The detection of introgression (step b) used "the D statistics approach, which tests for an excess of shared polymorphisms between one of two closely related lineages (E1 or E2) and a third lineage (E3)". The reticulations representing the detected gene flow were then added to the tree manually.

The D-statistic is also known as the ABBA-BABA test (see: Patterson NJ et alia. 2012. Ancient admixture in human history. Genetics 192: 1065-1093). It operates as follows for sets of four taxa, applied to character data.

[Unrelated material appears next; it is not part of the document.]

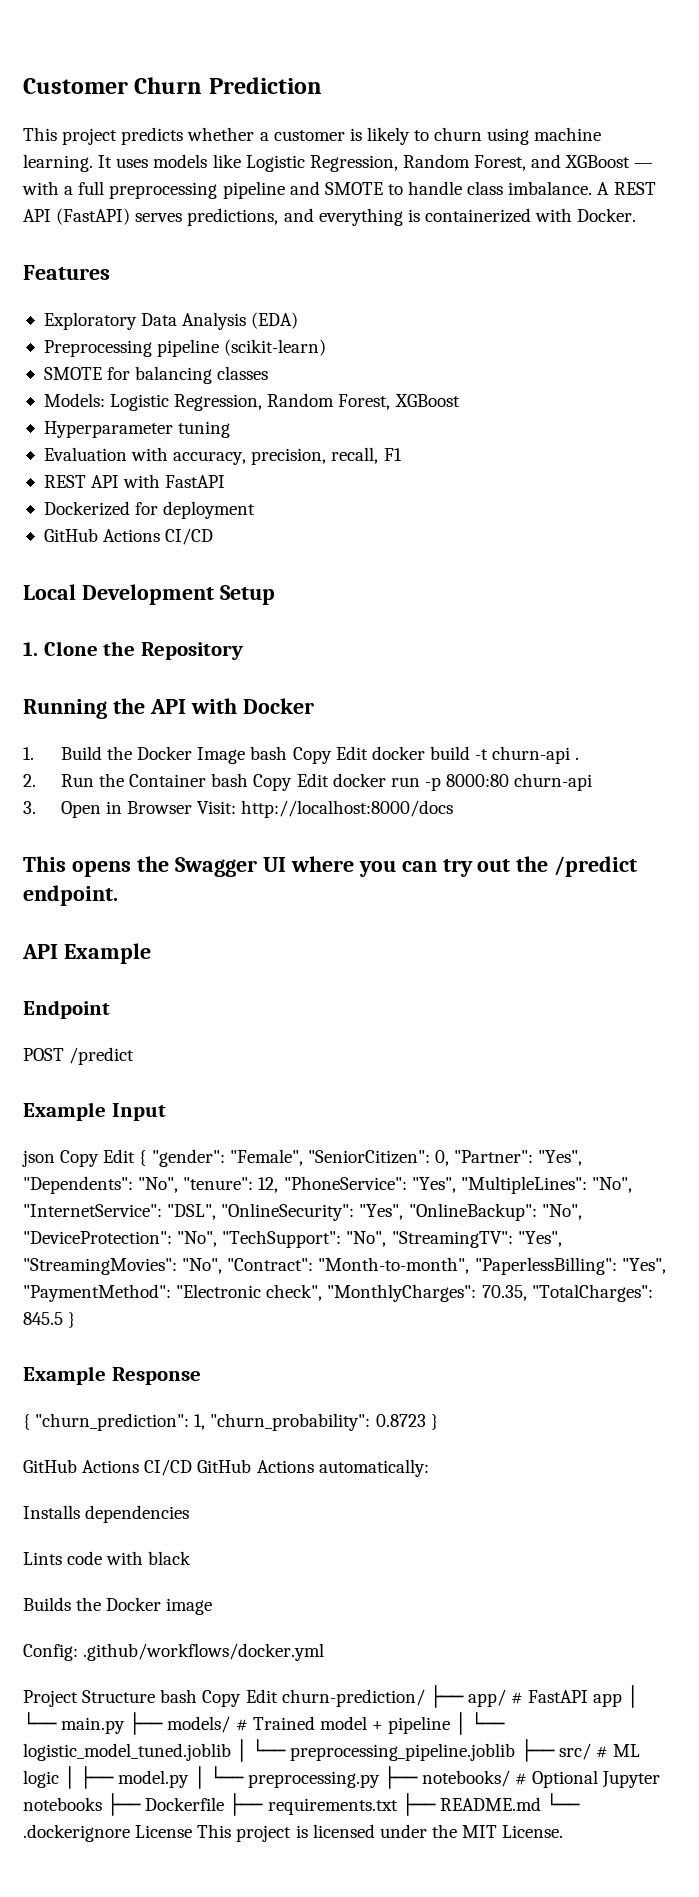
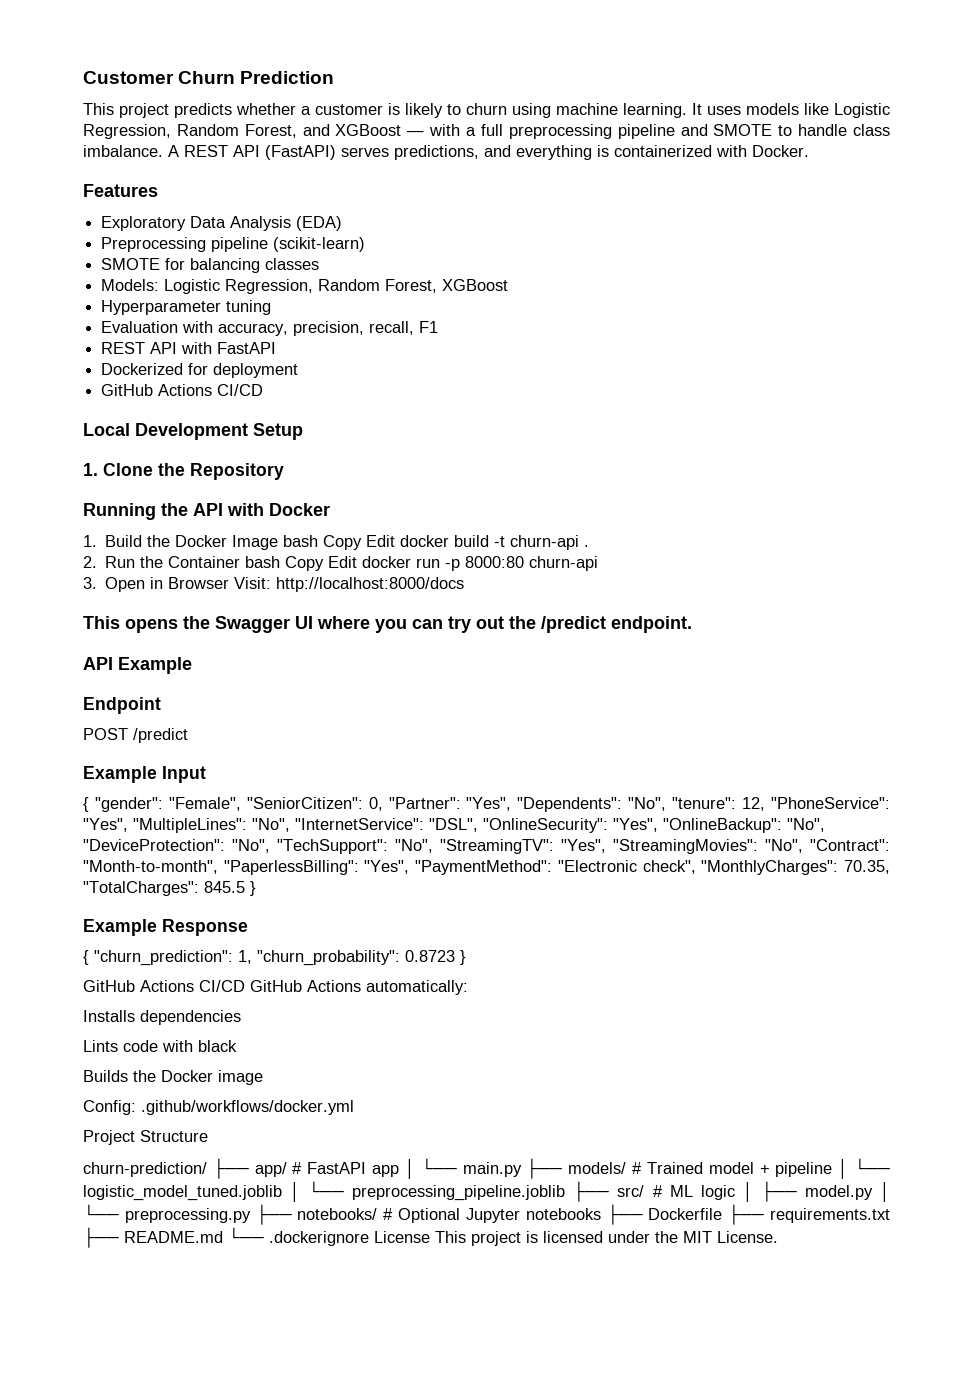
- json Copy Edit { "gender": "Female", "SeniorCitizen": 0, "Partner": "Yes", "Dependents": "No", "tenure": 12, "PhoneService": "Yes", "MultipleLines": "No", "InternetService": "DSL", "OnlineSecurity": "Yes", "OnlineBackup": "No", "DeviceProtection": "No", "TechSupport": "No", "StreamingTV": "Yes", "StreamingMovies": "No", "Contract": "Month-to-month", "PaperlessBilling": "Yes", "PaymentMethod": "Electronic check", "MonthlyCharges": 70.35, "TotalCharges": 845.5 }
+ { "gender": "Female", "SeniorCitizen": 0, "Partner": "Yes", "Dependents": "No", "tenure": 12, "PhoneService": "Yes", "MultipleLines": "No", "InternetService": "DSL", "OnlineSecurity": "Yes", "OnlineBackup": "No", "DeviceProtection": "No", "TechSupport": "No", "StreamingTV": "Yes", "StreamingMovies": "No", "Contract": "Month-to-month", "PaperlessBilling": "Yes", "PaymentMethod": "Electronic check", "MonthlyCharges": 70.35, "TotalCharges": 845.5 }
- Project Structure bash Copy Edit churn-prediction/ ├── app/ # FastAPI app │ └── main.py ├── models/ # Trained model + pipeline │ └── logistic_model_tuned.joblib │ └── preprocessing_pipeline.joblib ├── src/ # ML logic │ ├── model.py │ └── preprocessing.py ├── notebooks/ # Optional Jupyter notebooks ├── Dockerfile ├── requirements.txt ├── README.md └── .dockerignore License This project is licensed under the MIT License.
+ Project Structure
+ churn-prediction/ ├── app/ # FastAPI app │ └── main.py ├── models/ # Trained model + pipeline │ └── logistic_model_tuned.joblib │ └── preprocessing_pipeline.joblib ├── src/ # ML logic │ ├── model.py │ └── preprocessing.py ├── notebooks/ # Optional Jupyter notebooks ├── Dockerfile ├── requirements.txt ├── README.md └── .dockerignore License This project is licensed under the MIT License.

Let the species tree be this, where E1–E3 are the three taxa being compared, and O is the outgroup:

There are three possible allele trees for each binary character (ie. single nucleotide polymorphism) in which states are shared pairwise:

In the first tree, E3 shares the ancestral character state with the outgroup, which is expected to be the most common pattern in the absence of gene flow. E1 and E2 share the ancestral state with the outgroup in the second and third trees, respectively.

The admixture test compares the ABBA tree to the BABA tree. The expectation is that if there has been no introgression then the data support for these two trees should be equal. That is, under the null hypothesis that there is no gene flow between the species (and the underlying species tree is correct), the difference in the expected number of occurrences of the ABBA and BABA patterns should be zero. Deviation from this expectation is statistically evaluated using a jackknife procedure.

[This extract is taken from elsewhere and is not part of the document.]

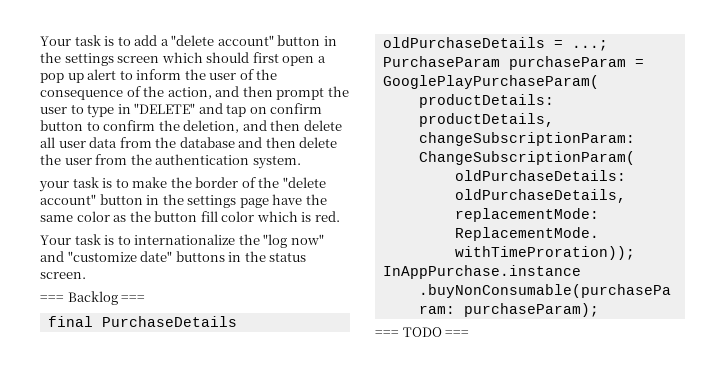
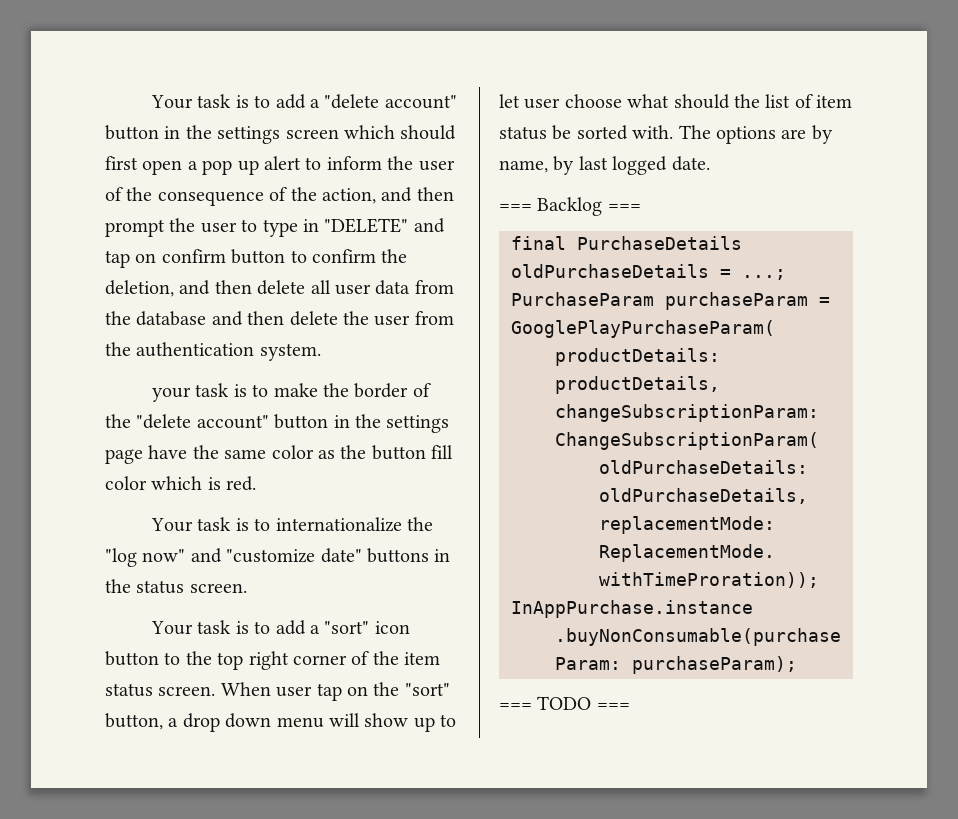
+ Your task is to add a "sort" icon button to the top right corner of the item status screen. When user tap on the "sort" button, a drop down menu will show up to let user choose what should the list of item status be sorted with. The options are by name, by last logged date.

When there are more than three ingroup taxa, they are tested in groups of three (plus the outgroup). No correction for multiple hypothesis testing seems ever to be applied. Recently, the test has been extended to five taxa (Pease JB, Hahn MW. 2015. Detection and polarization of introgression in a five-taxon phylogeny. Systematic Biology 64: 651-662).

Note that this test assumes that:
  • the "excess of shared polymorphisms" arises solely from gene flow, with or without incomplete lineage sorting, rather than from any other tree-like processes such as gene duplication-loss or ancestral population structure
  • there are no other sources of co-ordinated polymorphisms, such as character-state reversals due to adaptation / selection
  • any gene flow that does exist is due to introgression, rather than to hybridization or HGT.
How realistic these assumptions are is not immediately obvious.